How to stop second-guessing yourself when you communicate
Have you ever hesitated to speak in a meeting or share an idea, wondering if it was good enough? Or felt the pressure to say the “right” thing, only to second-guess yourself into silence? If so, you’re not alone. The truth is, when you don’t use your voice, you miss out— and so does everyone else.
The confidence trap of self-awareness
Self-awareness is a double-edged sword. While it helps us grow and understand ourselves better, it can also make us overly critical. It’s easy to fall into a cycle of overthinking, questioning every word, and holding back out of fear of not meeting an invisible standard.
I know this all too well. As a shy and anxious child, I struggled to speak up. Even simple things, like answering the school register, made me blush. In class, I wouldn’t raise my hand unless I was sure my answer was perfect. And even then, I’d hesitate.
For years, this mindset followed me into adulthood. I worried about being judged, standing out too much, or not fitting the mould. But staying silent didn’t help. In fact, it only deepened my feelings of self-doubt and disconnection.

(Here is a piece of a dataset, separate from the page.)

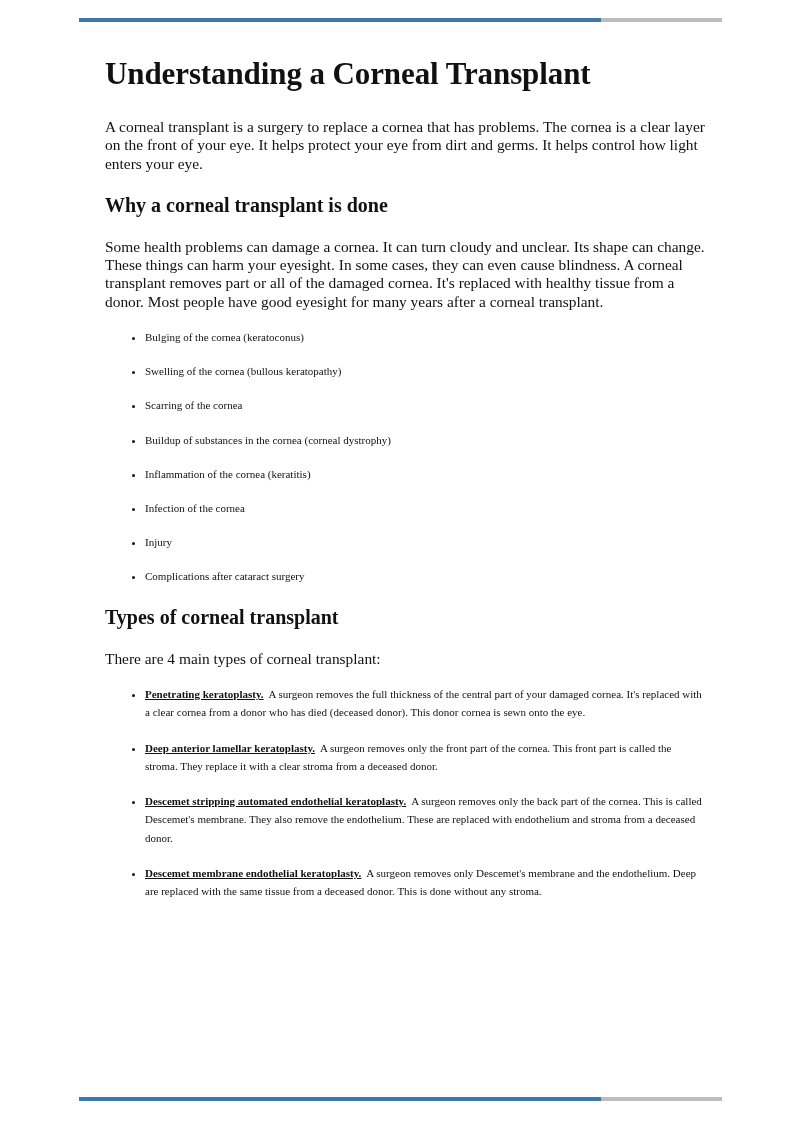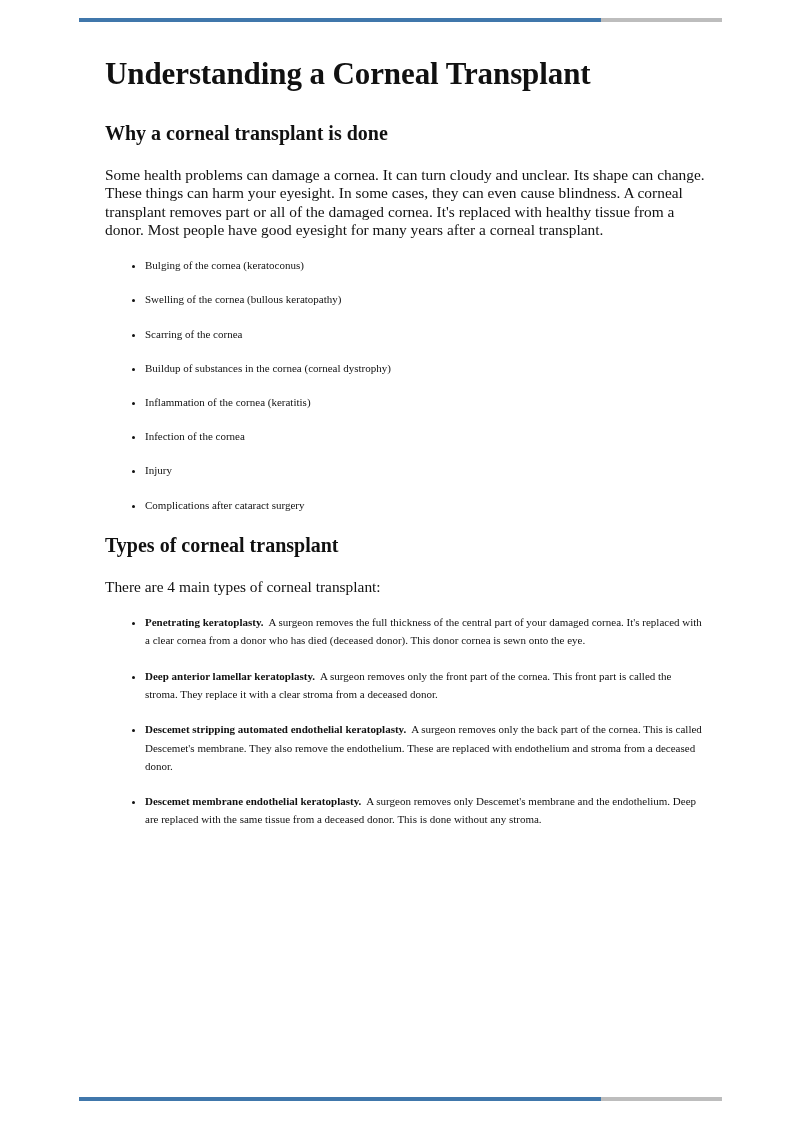"A corneal transplant is a" p { html: none -> <p>A corneal transplant is a surgery to replace a cornea that has problems. The cornea is a clear layer on the front of your eye. It helps protect your eye from dirt and germs. It helps control how light enters your eye.</p> }
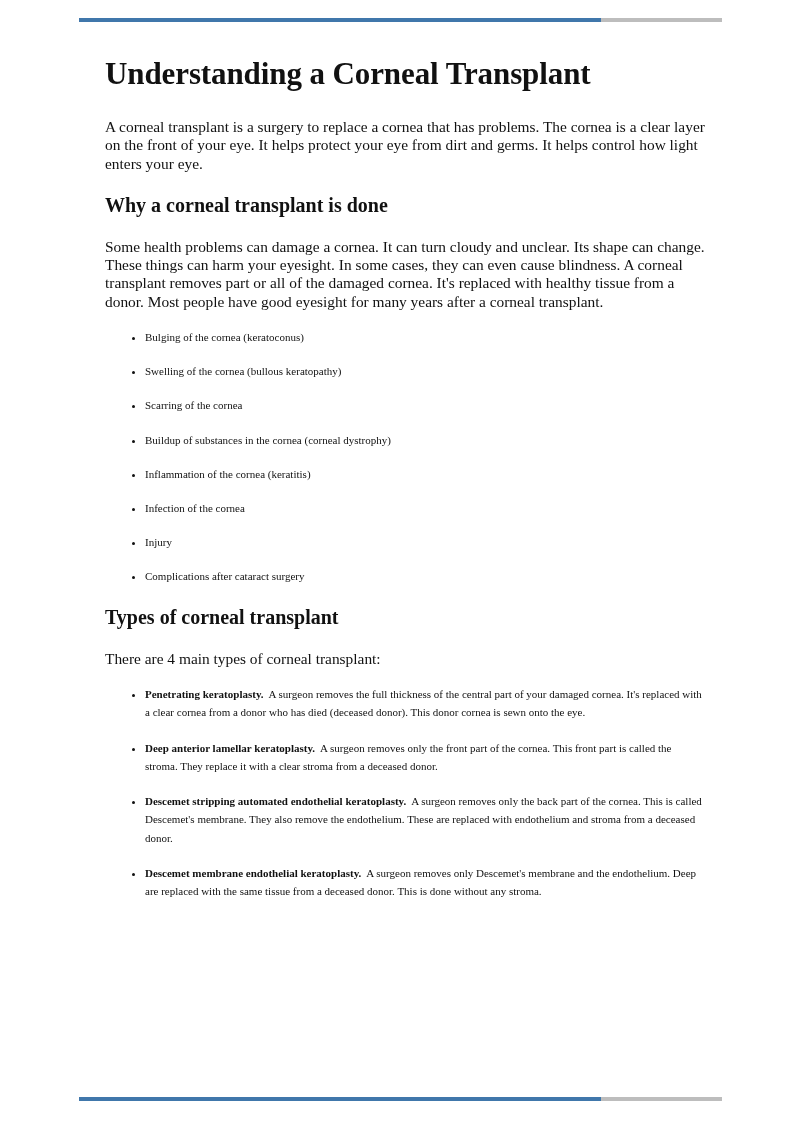"Penetrating keratoplasty." ul li b { text-decoration: none -> underline }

The irony is, that the more self-aware we are, the more we can doubt ourselves — while others, who may be less reflective, confidently share their ideas, often leading the conversation.
Breaking free from the need to fit in
The turning point for me came when I stopped trying to belong and started embracing who I truly was. I realised I didn’t need to fit into a cookie-cutter mould to have value. By finding my voice and using it authentically, I not only gained confidence but also created spaces where others felt they could do the same.
Every time you stay silent, someone else fills the gap—and it might not be someone who shares your values or perspective. By speaking up, you’re not only advocating for yourself but also contributing to the dialogue in a meaningful way.
Three actions to help you speak up
If you’re ready to break free from second-guessing yourself, here are three practical steps to help you start using your voice:
- Start small and practice often: Choose low-stakes situations to practice speaking up. This could be sharing an opinion in a casual conversation or contributing a small idea in a meeting. The more you practice, the easier it becomes to step into bigger moments with confidence.
- Reframe mistakes as growth: Stop aiming for perfection. Instead, remind yourself that sharing an idea, even if it’s not fully formed, is better than staying silent. Mistakes aren’t failures — they’re opportunities to grow and connect with others authentically.
- Visualise success before speaking: Before stepping into a challenging conversation or meeting, take a moment to imagine yourself speaking clearly and confidently. Visualisation helps reduce anxiety and trains your mind to focus on positive outcomes.
Why your voice matters
Imagine being in a meeting, speaking confidently, and knowing that what you say has weight. Imagine not overthinking every word or worrying about being perfect. It’s possible. And it starts with learning to trust yourself. The world needs your voice —because when you speak up, you not only advocate for yourself, but you also inspire others to do the same.